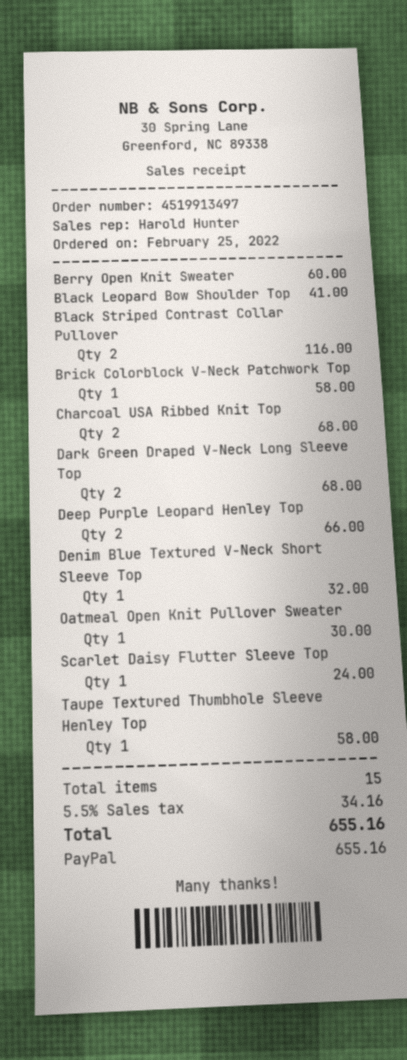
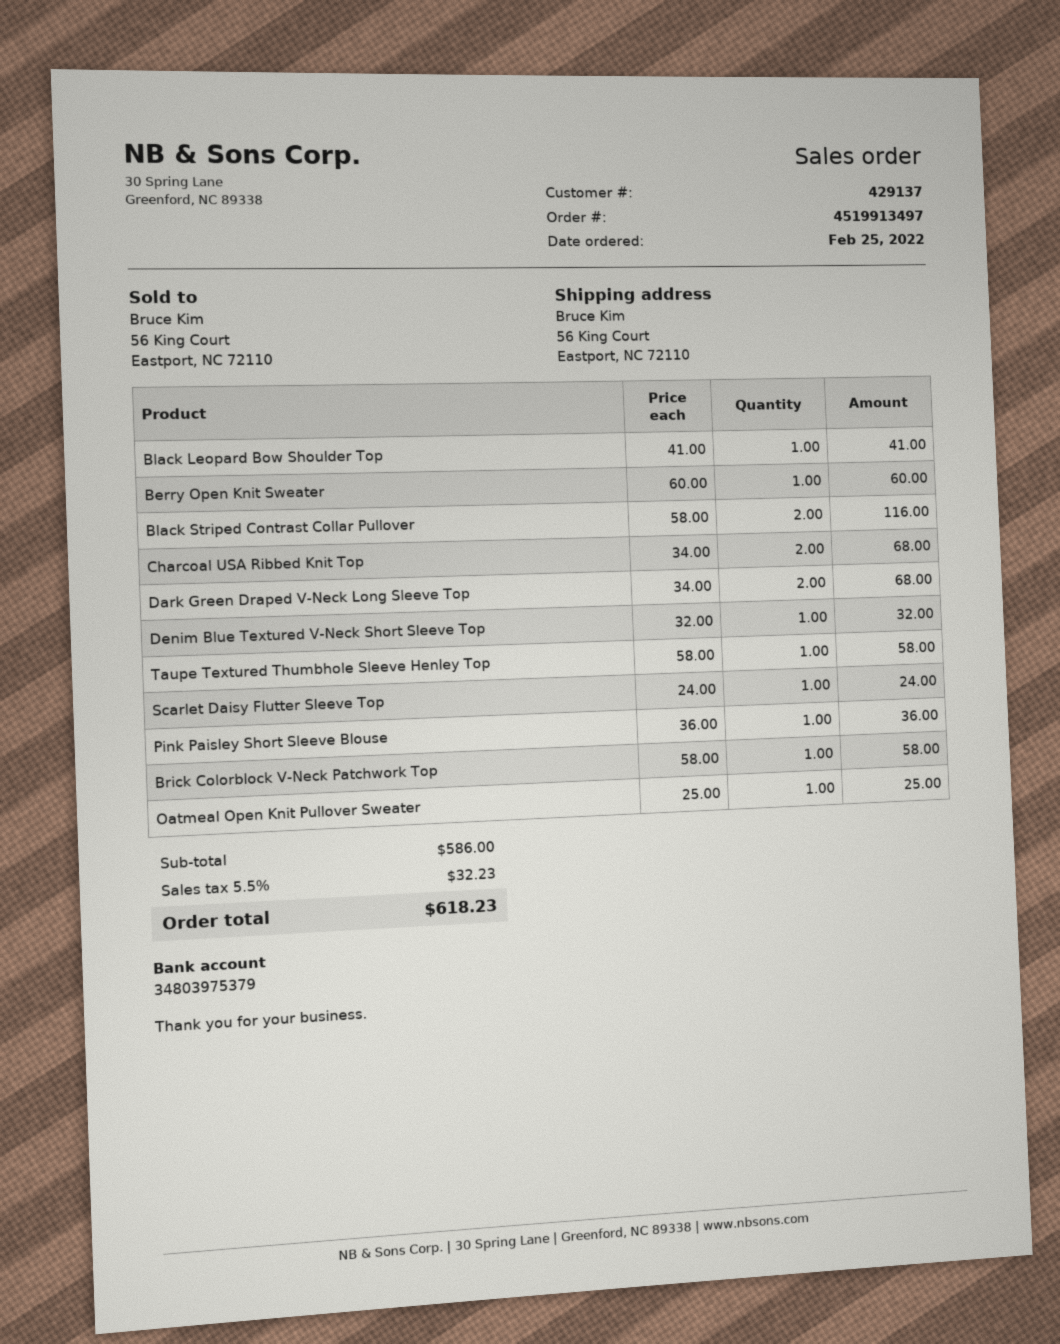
Deep Purple Leopard Henley Top: 2 for 66.00 -> none
Oatmeal Open Knit Pullover Sweater: 1 for 30.00 -> 1 for 25.00
Pink Paisley Short Sleeve Blouse: none -> 1 for 36.00
tax: 5.5% = 34.16 -> 5.5% = 32.23
total: 655.16 -> 618.23

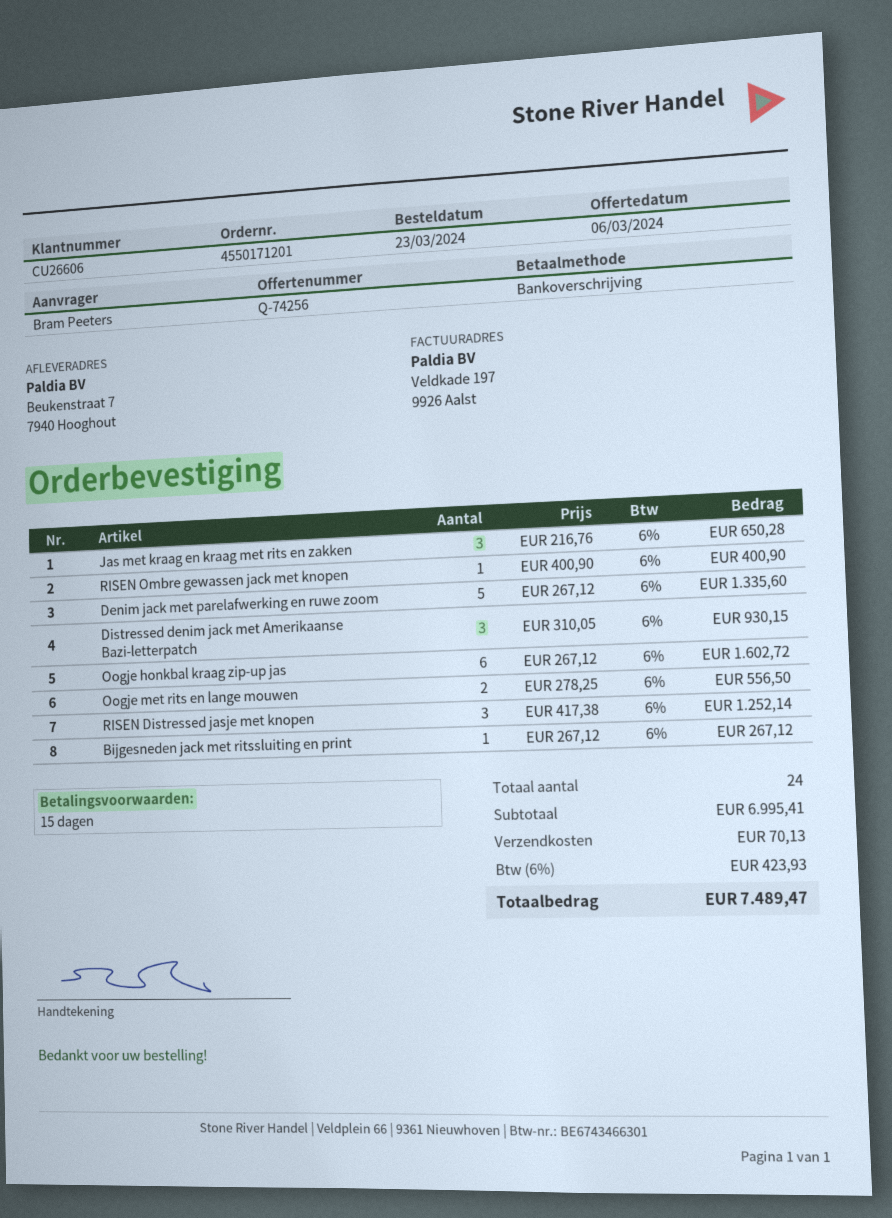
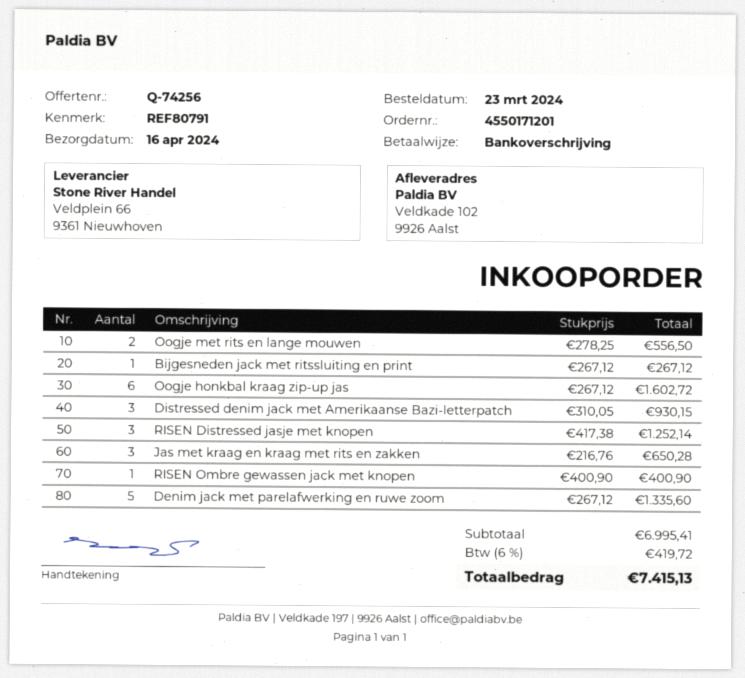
ship to: Beukenstraat 7, 7940 Hooghout -> Veldkade 102, 9926 Aalst
shipping: 70.13 -> none
tax: 6% = 423.93 -> 6% = 419.72
total: 7489.47 -> 7415.13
########################################
ACTIVITY -
Say, as a bare number, how many lines in the entries above include the string "none".

TASK RESULT -
3